Reproduce nothing but the closing run of lines: the line with "[59,265,188,294] 3 days" and each line that follows it to the end of the data.

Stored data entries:

========================================

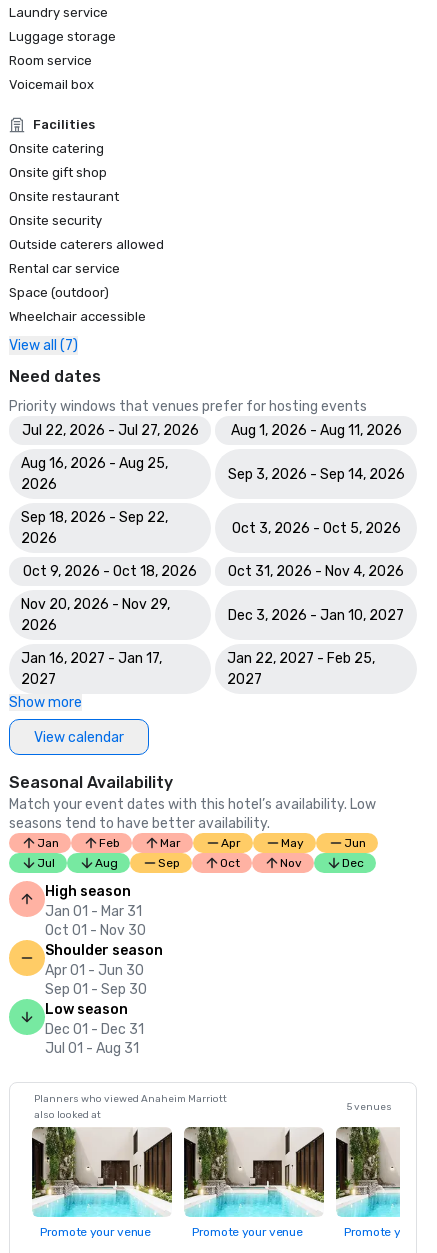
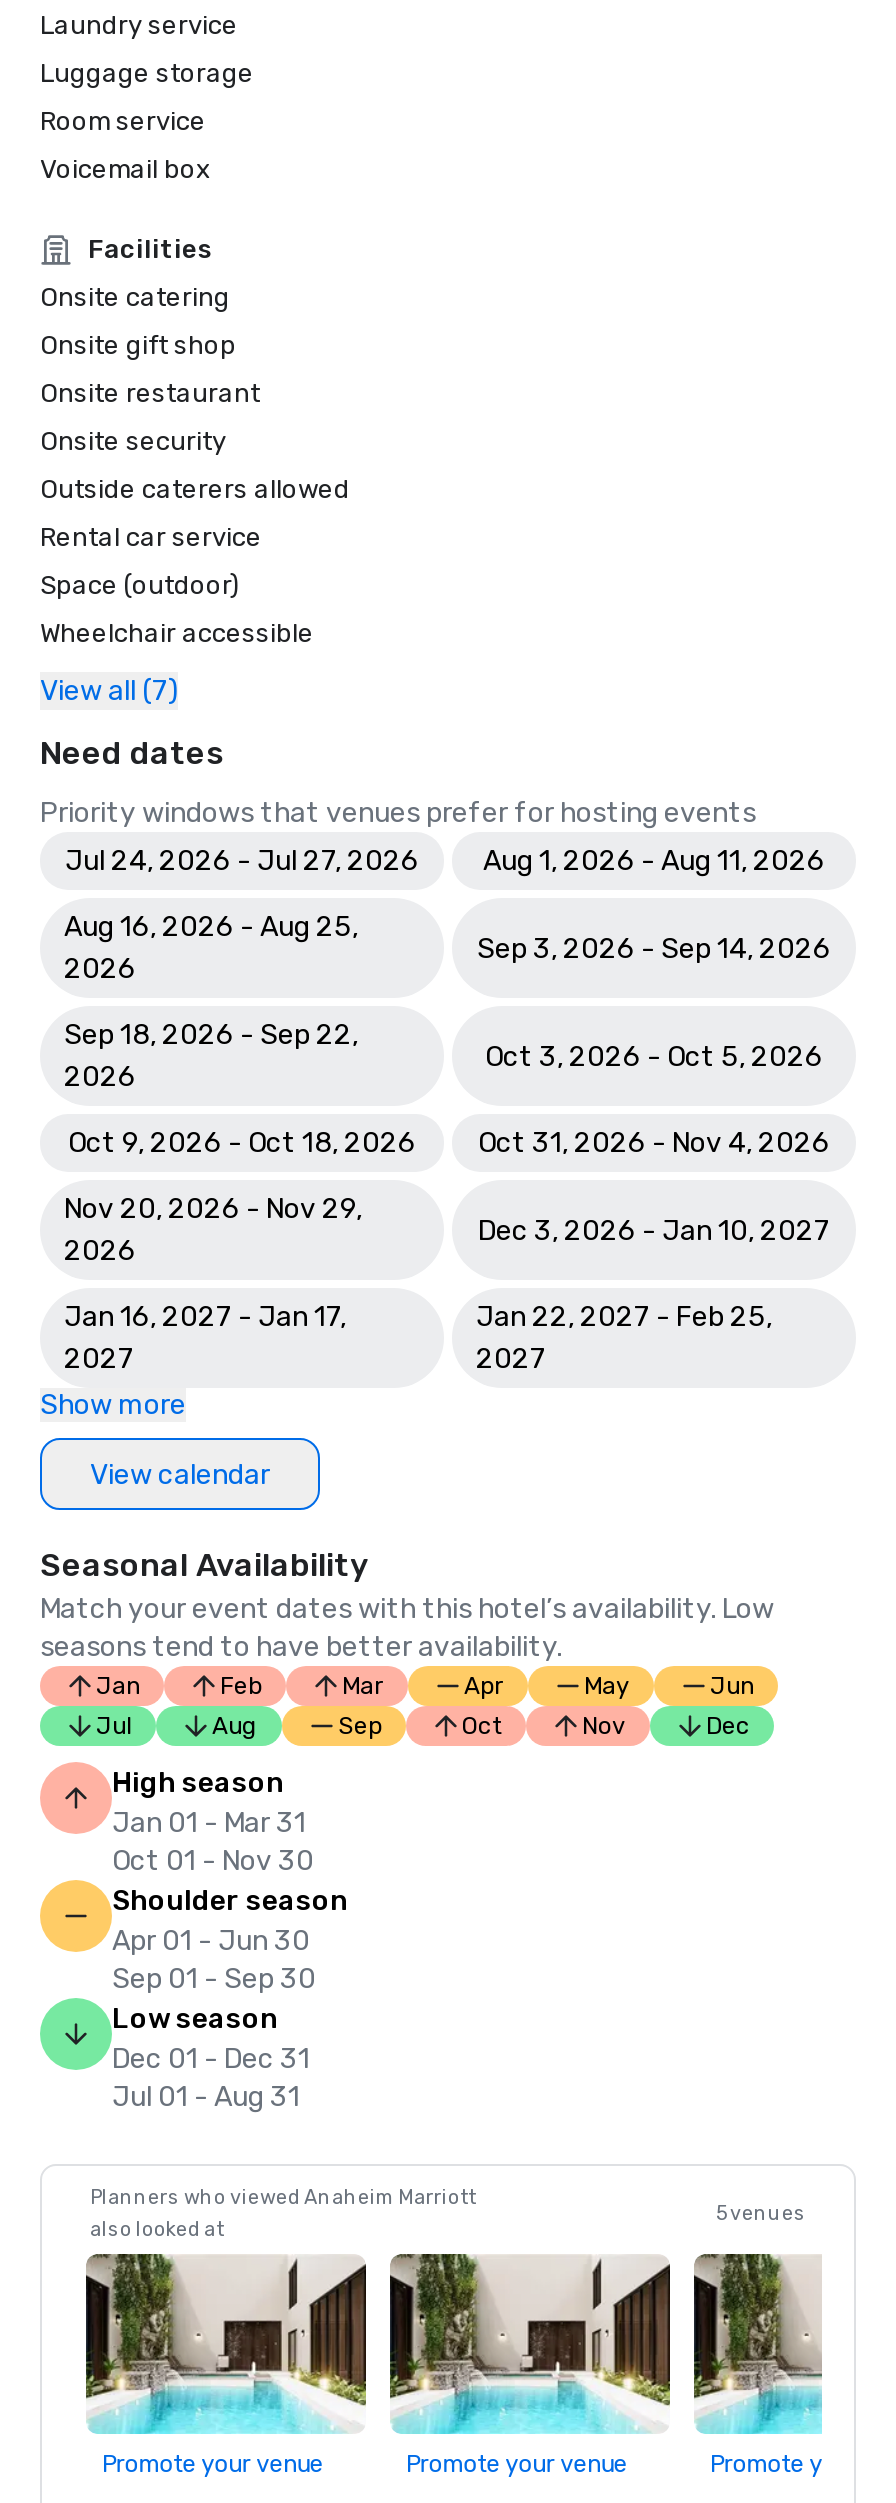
[22,422,402,439] Jul 22, 2026 - Jul 27, 2026 Aug 1, 2026 - Aug 11, 2026 -> [65,844,825,878] Jul 24, 2026 - Jul 27, 2026 Aug 1, 2026 - Aug 11, 2026

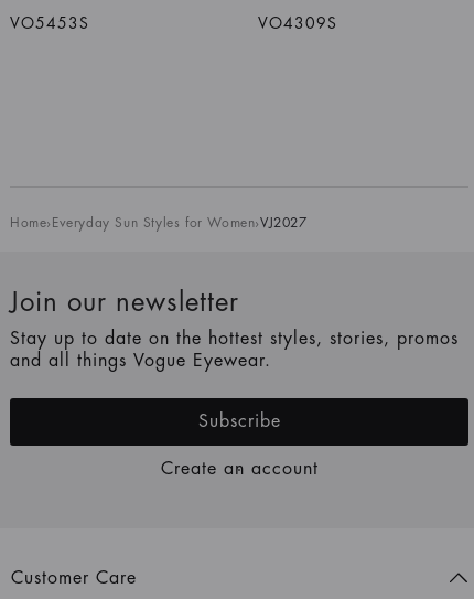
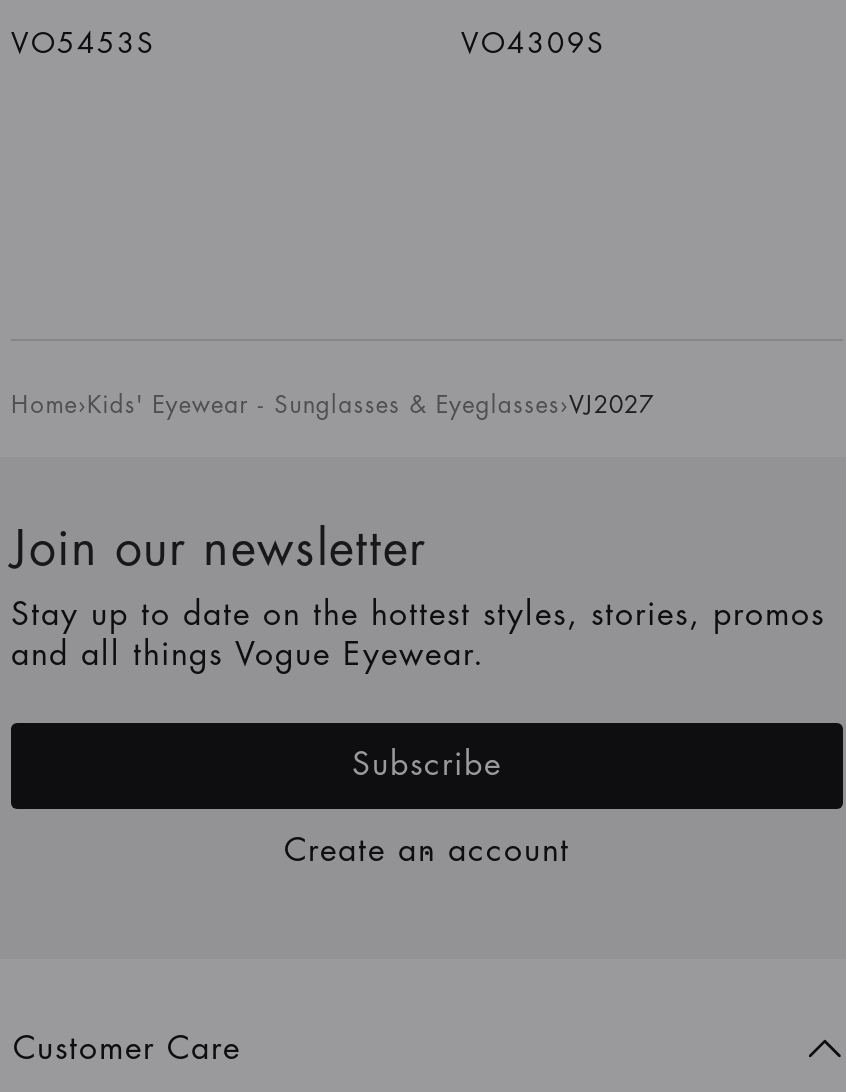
[10,216,307,229] Home› Everyday Sun Styles for Women ›VJ2027 -> [11,392,654,416] Home› Kids' Eyewear - Sunglasses & Eyeglasses ›VJ2027

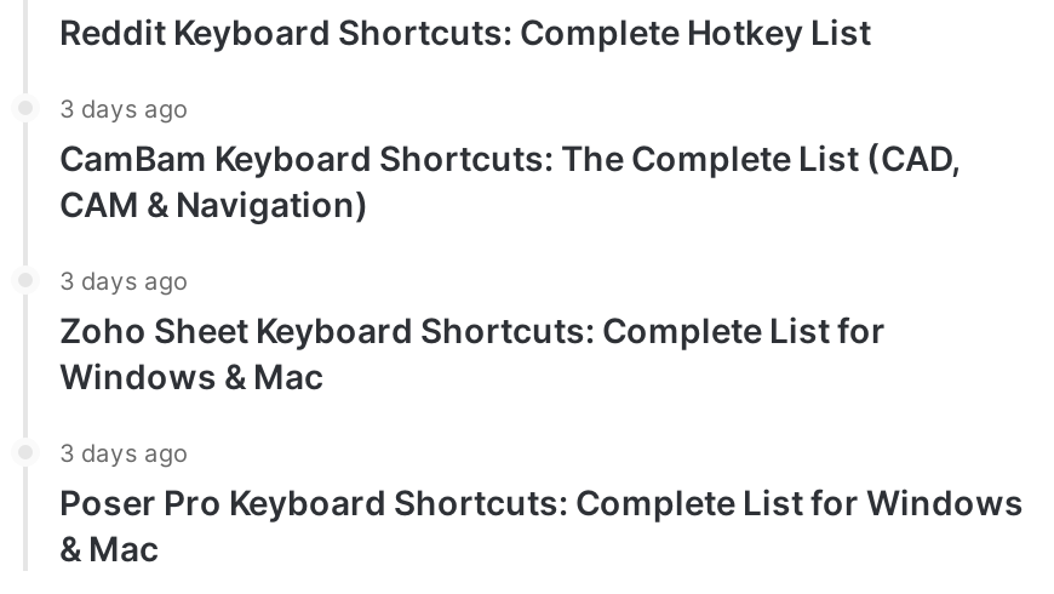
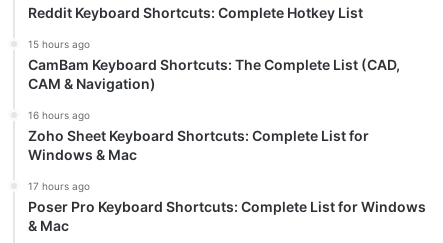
[59,93,188,122] 3 days ago -> [28,38,90,50] 15 hours ago
[59,265,188,294] 3 days ago -> [28,109,90,121] 16 hours ago
[59,437,188,466] 3 days ago -> [28,180,90,192] 17 hours ago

========================================

Output
[59,265,188,294] 3 days ago -> [28,109,90,121] 16 hours ago
[59,437,188,466] 3 days ago -> [28,180,90,192] 17 hours ago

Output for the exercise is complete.